# Task statement
Scan the entries for "shirt". Every line that holds it is to be copied.

Segment Start: Material for the task

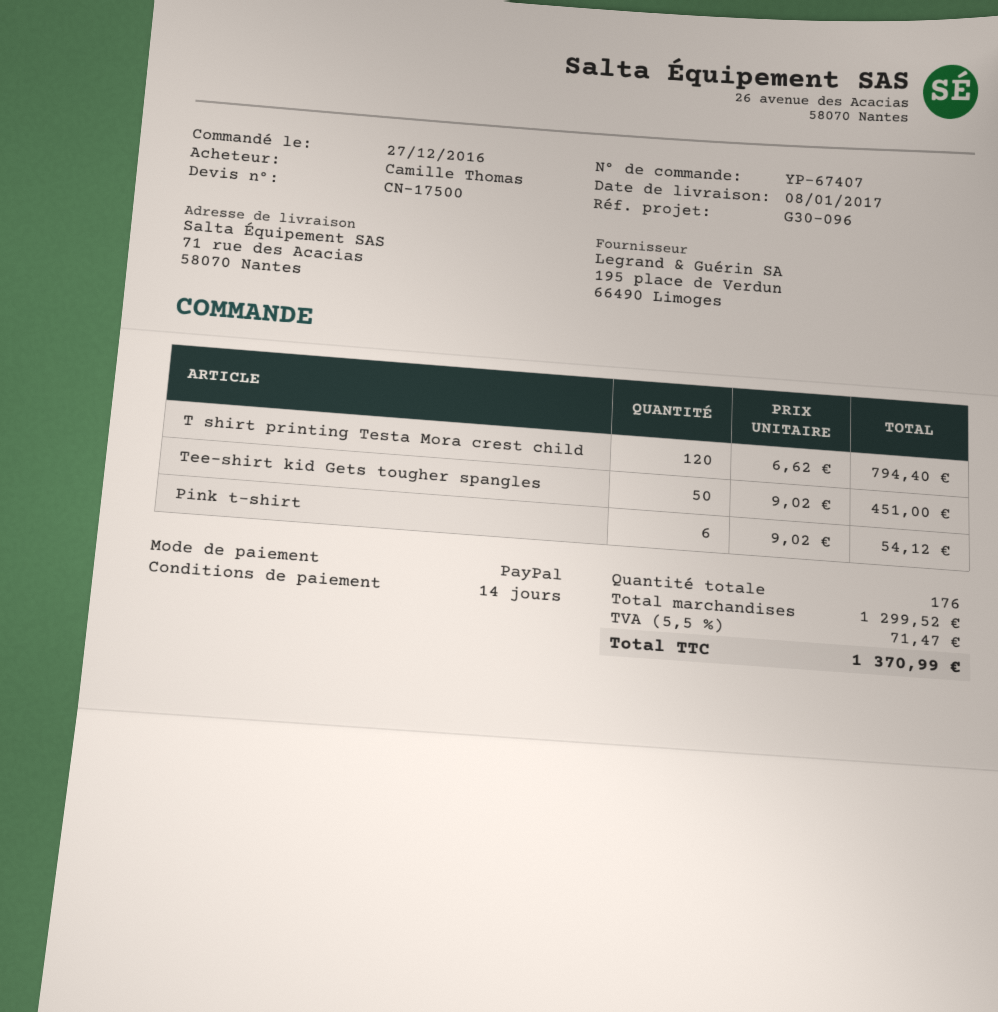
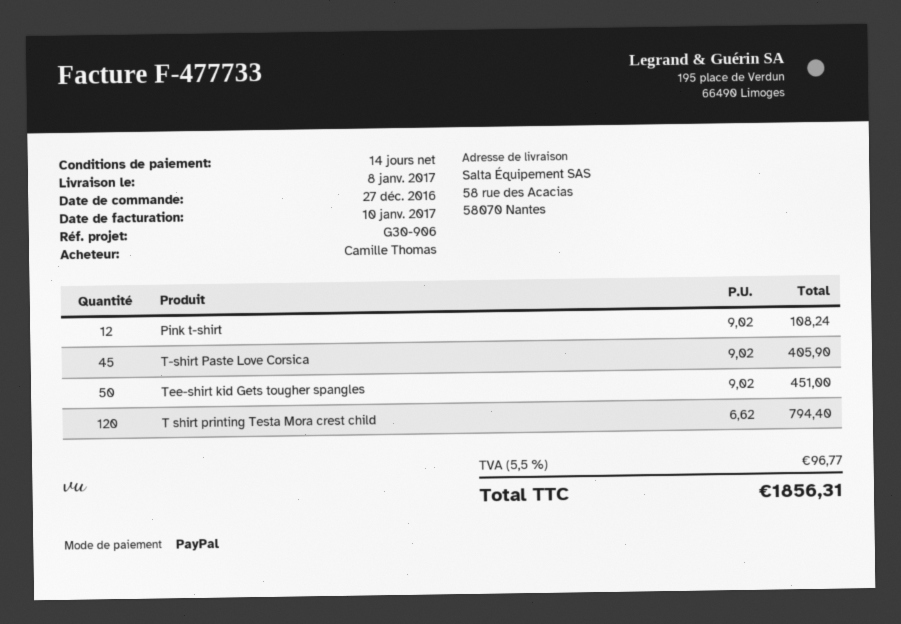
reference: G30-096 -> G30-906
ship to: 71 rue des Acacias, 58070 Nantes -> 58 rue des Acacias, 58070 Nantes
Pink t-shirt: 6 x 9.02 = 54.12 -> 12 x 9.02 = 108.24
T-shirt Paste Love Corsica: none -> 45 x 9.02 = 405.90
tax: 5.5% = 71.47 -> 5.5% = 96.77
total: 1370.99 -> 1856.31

Segment End: Material for the task

# Expected answer
Pink t-shirt: 6 x 9.02 = 54.12 -> 12 x 9.02 = 108.24
T-shirt Paste Love Corsica: none -> 45 x 9.02 = 405.90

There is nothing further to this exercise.